ASSIGNMENT: Report, in full, each line of the material below in which the string "Ripjaws" occurs.

:: SUPPLIED RECORDS ::

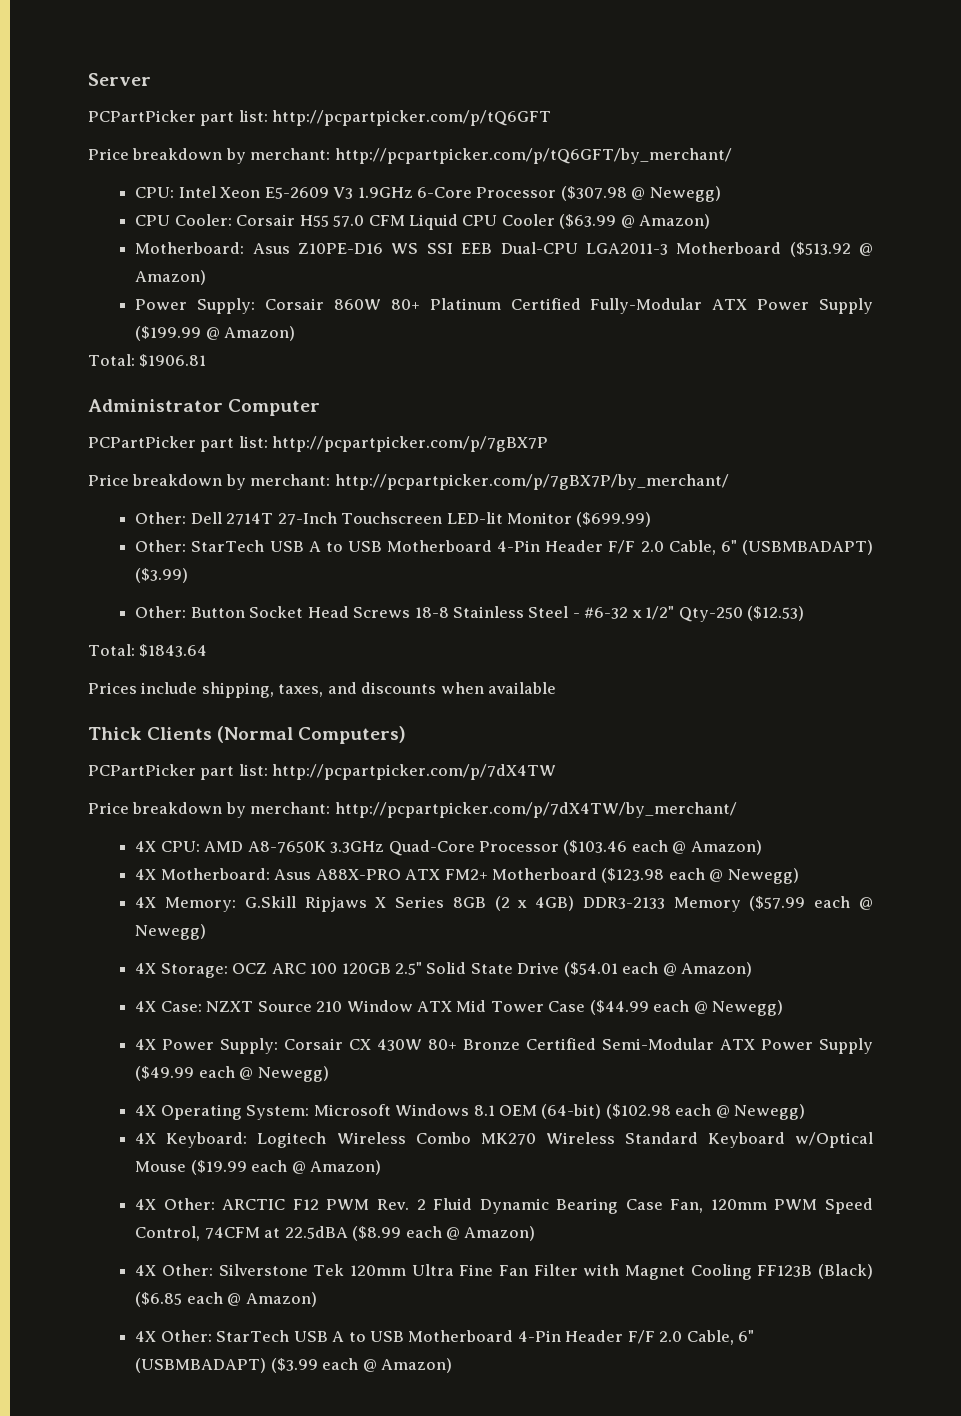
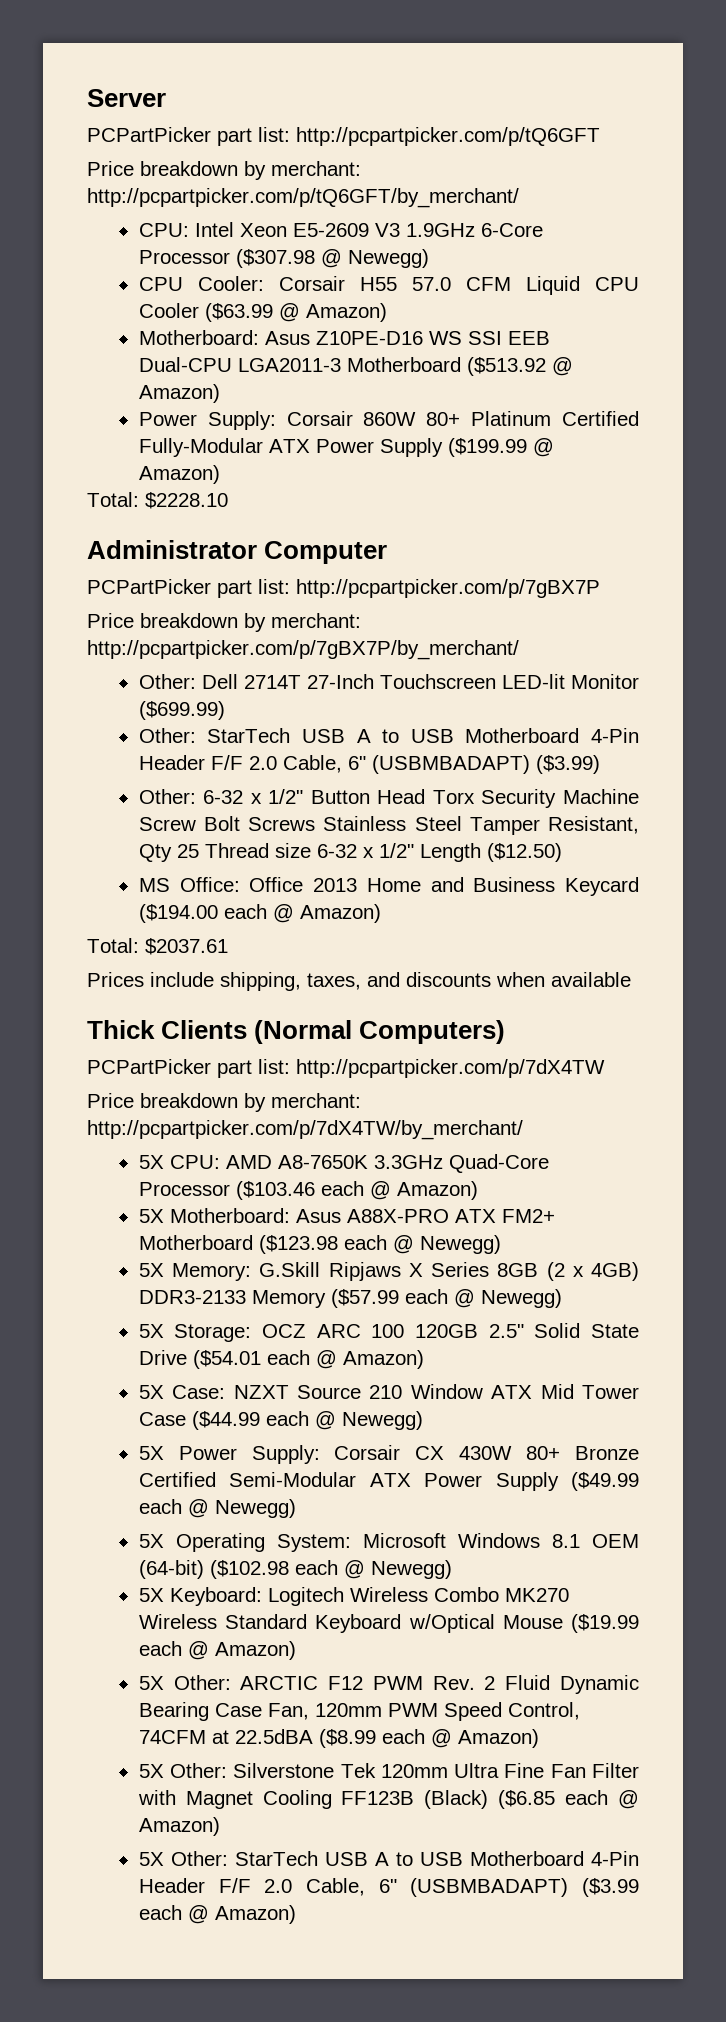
- Total: $1906.81
+ Total: $2228.10
- Other: Button Socket Head Screws 18-8 Stainless Steel - #6-32 x 1/2" Qty-250 ($12.53)
- Total: $1843.64
+ Other: 6-32 x 1/2" Button Head Torx Security Machine Screw Bolt Screws Stainless Steel Tamper Resistant, Qty 25 Thread size 6-32 x 1/2" Length ($12.50)
+ MS Office: Office 2013 Home and Business Keycard ($194.00 each @ Amazon)
+ Total: $2037.61
- 4X CPU: AMD A8-7650K 3.3GHz Quad-Core Processor ($103.46 each @ Amazon)
+ 5X CPU: AMD A8-7650K 3.3GHz Quad-Core Processor ($103.46 each @ Amazon)
- 4X Motherboard: Asus A88X-PRO ATX FM2+ Motherboard ($123.98 each @ Newegg)
+ 5X Motherboard: Asus A88X-PRO ATX FM2+ Motherboard ($123.98 each @ Newegg)
- 4X Memory: G.Skill Ripjaws X Series 8GB (2 x 4GB) DDR3-2133 Memory ($57.99 each @ Newegg)
+ 5X Memory: G.Skill Ripjaws X Series 8GB (2 x 4GB) DDR3-2133 Memory ($57.99 each @ Newegg)
- 4X Storage: OCZ ARC 100 120GB 2.5" Solid State Drive ($54.01 each @ Amazon)
+ 5X Storage: OCZ ARC 100 120GB 2.5" Solid State Drive ($54.01 each @ Amazon)
- 4X Case: NZXT Source 210 Window ATX Mid Tower Case ($44.99 each @ Newegg)
+ 5X Case: NZXT Source 210 Window ATX Mid Tower Case ($44.99 each @ Newegg)
- 4X Power Supply: Corsair CX 430W 80+ Bronze Certified Semi-Modular ATX Power Supply ($49.99 each @ Newegg)
+ 5X Power Supply: Corsair CX 430W 80+ Bronze Certified Semi-Modular ATX Power Supply ($49.99 each @ Newegg)
- 4X Operating System: Microsoft Windows 8.1 OEM (64-bit) ($102.98 each @ Newegg)
+ 5X Operating System: Microsoft Windows 8.1 OEM (64-bit) ($102.98 each @ Newegg)
- 4X Keyboard: Logitech Wireless Combo MK270 Wireless Standard Keyboard w/Optical Mouse ($19.99 each @ Amazon)
+ 5X Keyboard: Logitech Wireless Combo MK270 Wireless Standard Keyboard w/Optical Mouse ($19.99 each @ Amazon)
- 4X Other: ARCTIC F12 PWM Rev. 2 Fluid Dynamic Bearing Case Fan, 120mm PWM Speed Control, 74CFM at 22.5dBA ($8.99 each @ Amazon)
+ 5X Other: ARCTIC F12 PWM Rev. 2 Fluid Dynamic Bearing Case Fan, 120mm PWM Speed Control, 74CFM at 22.5dBA ($8.99 each @ Amazon)
- 4X Other: Silverstone Tek 120mm Ultra Fine Fan Filter with Magnet Cooling FF123B (Black) ($6.85 each @ Amazon)
+ 5X Other: Silverstone Tek 120mm Ultra Fine Fan Filter with Magnet Cooling FF123B (Black) ($6.85 each @ Amazon)
- 4X Other: StarTech USB A to USB Motherboard 4-Pin Header F/F 2.0 Cable, 6" (USBMBADAPT) ($3.99 each @ Amazon)
+ 5X Other: StarTech USB A to USB Motherboard 4-Pin Header F/F 2.0 Cable, 6" (USBMBADAPT) ($3.99 each @ Amazon)

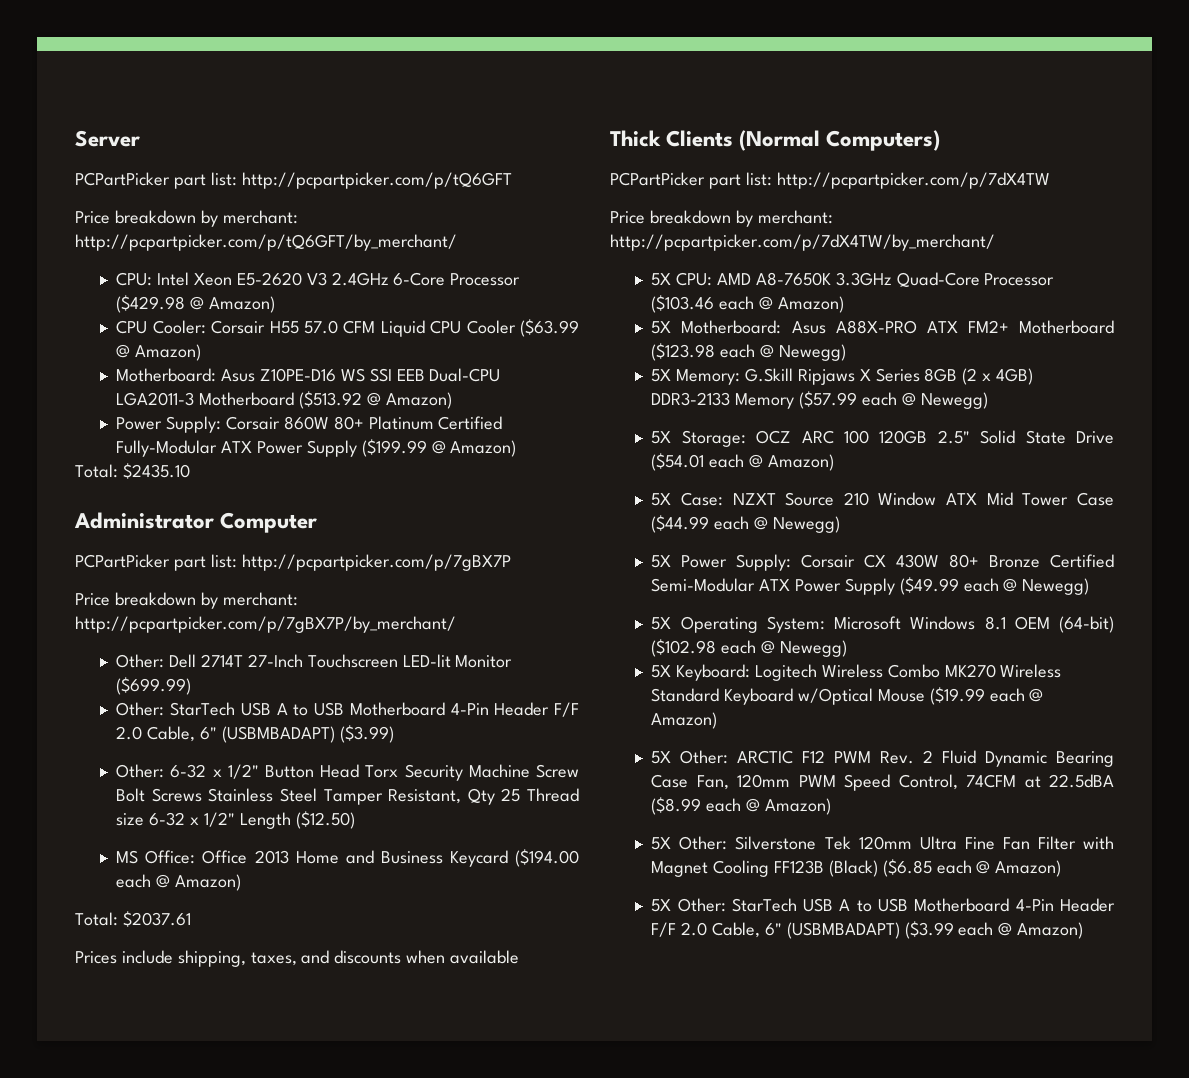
- CPU: Intel Xeon E5-2609 V3 1.9GHz 6-Core Processor ($307.98 @ Newegg)
+ CPU: Intel Xeon E5-2620 V3 2.4GHz 6-Core Processor ($429.98 @ Amazon)
- Total: $2228.10
+ Total: $2435.10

:::

RESPONSE BOX:
- 4X Memory: G.Skill Ripjaws X Series 8GB (2 x 4GB) DDR3-2133 Memory ($57.99 each @ Newegg)
+ 5X Memory: G.Skill Ripjaws X Series 8GB (2 x 4GB) DDR3-2133 Memory ($57.99 each @ Newegg)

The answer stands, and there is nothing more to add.